● EXERCISE DESCRIPTION: Please state in a single number how many lines of the entries below include the word "shipping".

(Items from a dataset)
== Segment start ==
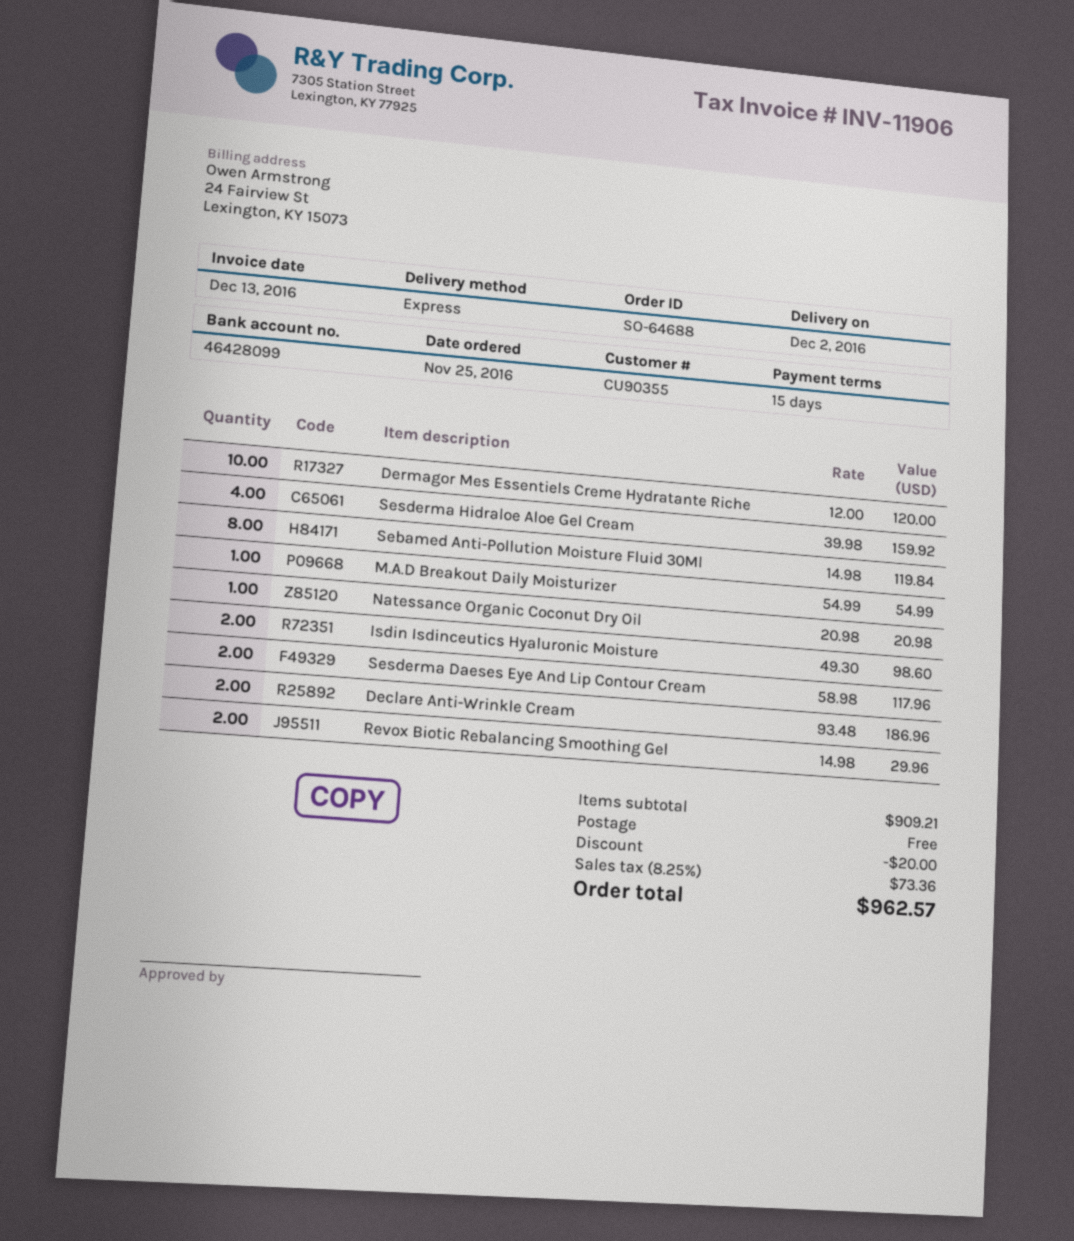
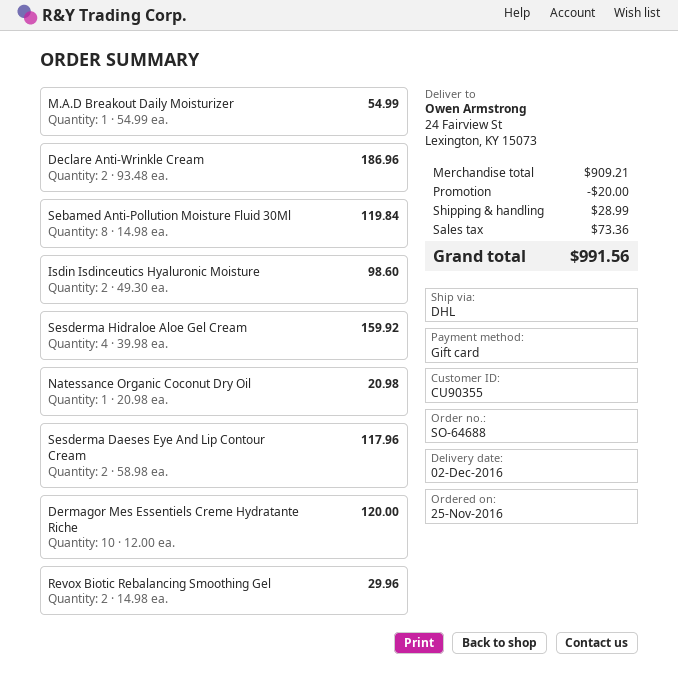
shipping method: express -> DHL
shipping: 0.00 -> 28.99
total: 962.57 -> 991.56

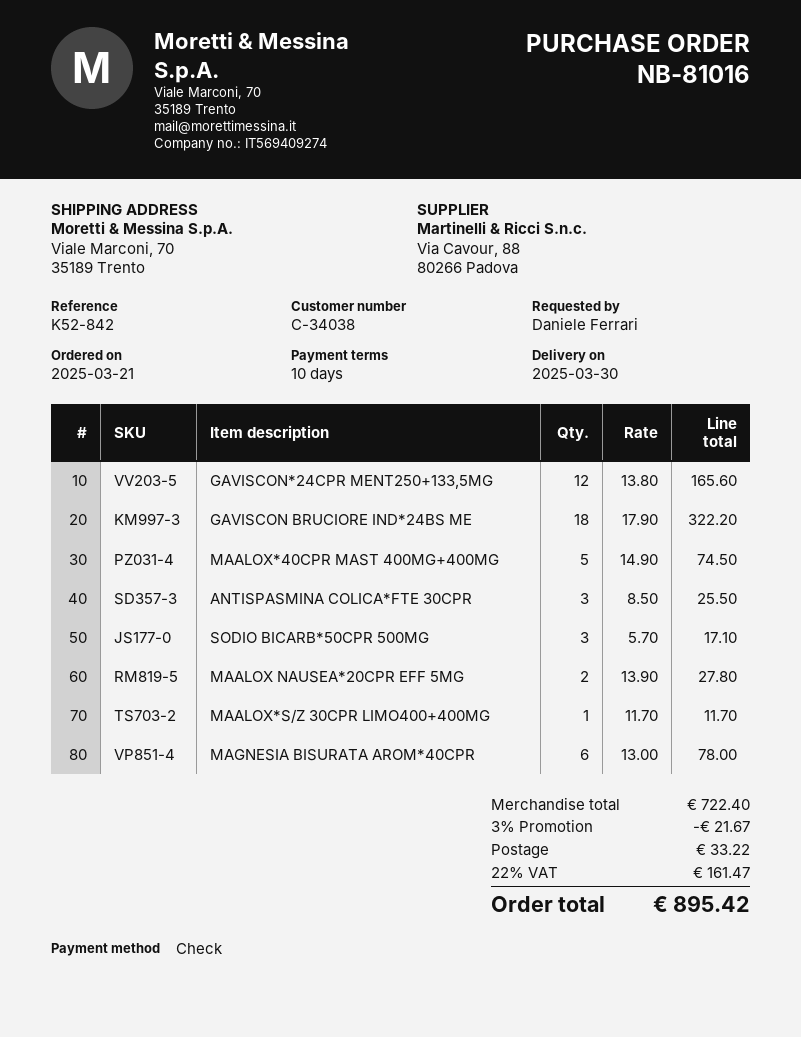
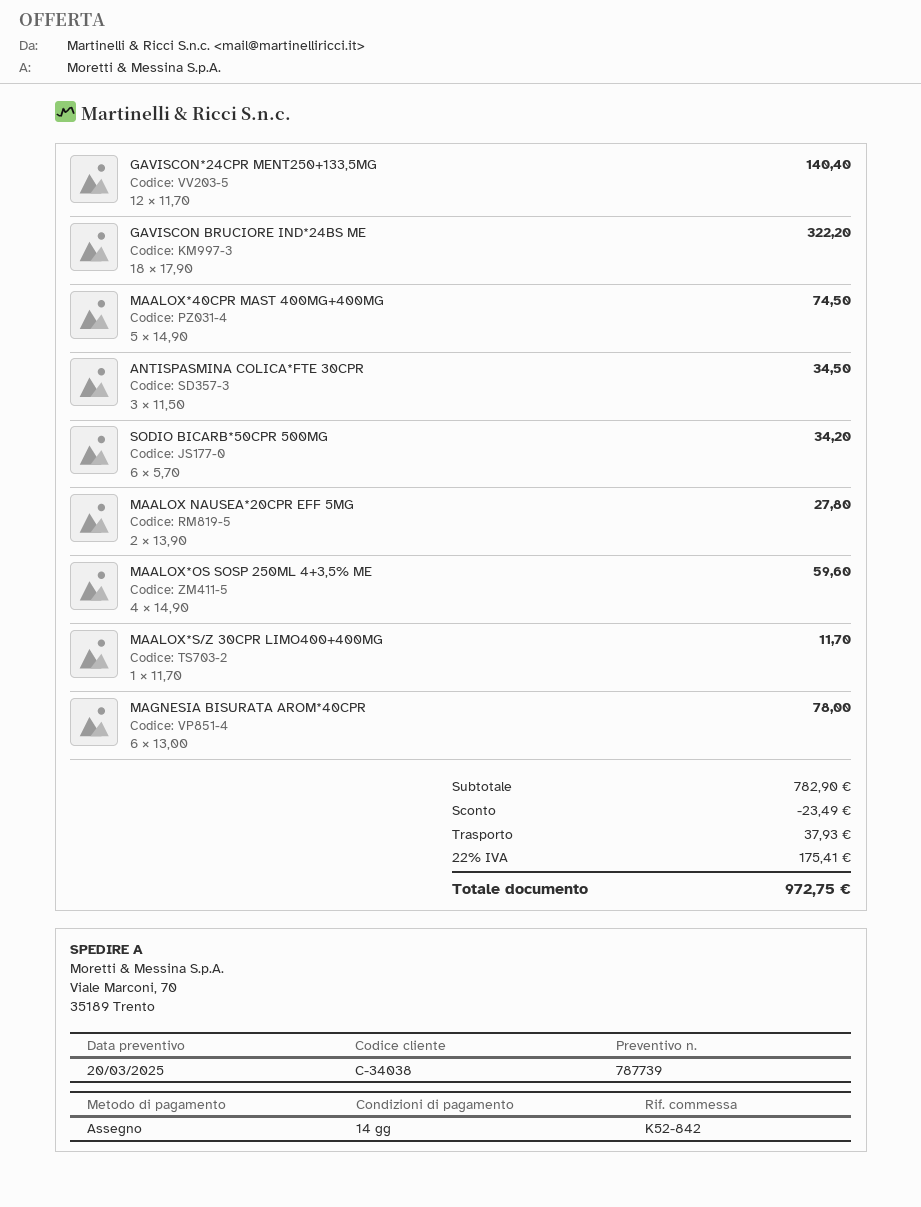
payment terms: 10 days -> 14 days
GAVISCON*24CPR MENT250+133,5MG: 12 x 13.80 = 165.60 -> 12 x 11.70 = 140.40
ANTISPASMINA COLICA*FTE 30CPR: 3 x 8.50 = 25.50 -> 3 x 11.50 = 34.50
SODIO BICARB*50CPR 500MG: 3 x 5.70 = 17.10 -> 6 x 5.70 = 34.20
MAALOX*OS SOSP 250ML 4+3,5% ME: none -> 4 x 14.90 = 59.60
subtotal: 722.40 -> 782.90
discount: 21.67 -> 23.49
shipping: 33.22 -> 37.93
tax: 22% = 161.47 -> 22% = 175.41
total: 895.42 -> 972.75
== Segment end ==
● TASK OUTPUT: 3